### Task goal
Your task is to retype every entry exactly while omitting the pictures.

Modification records:
%%

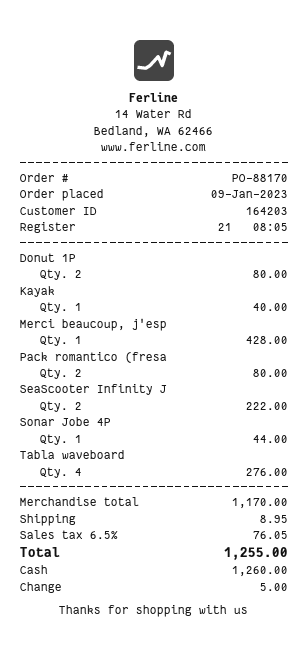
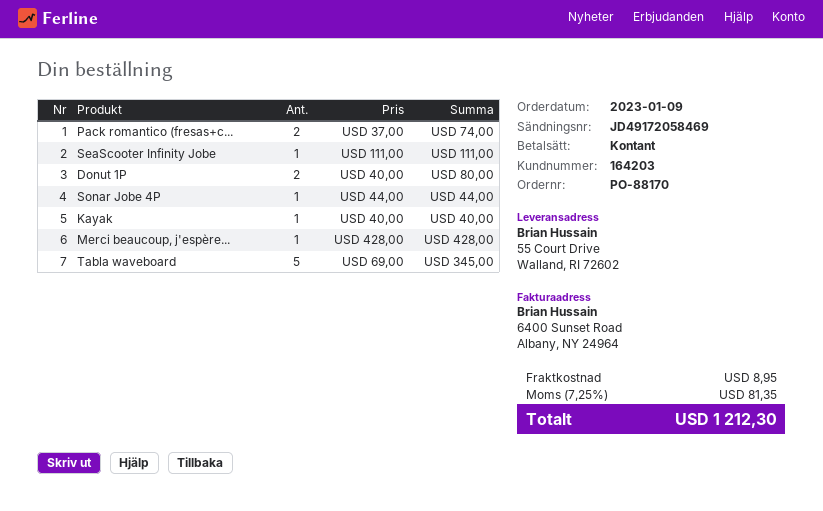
Pack romantico (fresa: 2 for 80.00 -> 2 for 74.00
SeaScooter Infinity J: 2 for 222.00 -> 1 for 111.00
Tabla waveboard: 4 for 276.00 -> 5 for 345.00
tax: 6.5% = 76.05 -> 7.25% = 81.35
total: 1255.00 -> 1212.30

%%

### Expected answer
Pack romantico (fresa: 2 for 80.00 -> 2 for 74.00
SeaScooter Infinity J: 2 for 222.00 -> 1 for 111.00
Tabla waveboard: 4 for 276.00 -> 5 for 345.00
tax: 6.5% = 76.05 -> 7.25% = 81.35
total: 1255.00 -> 1212.30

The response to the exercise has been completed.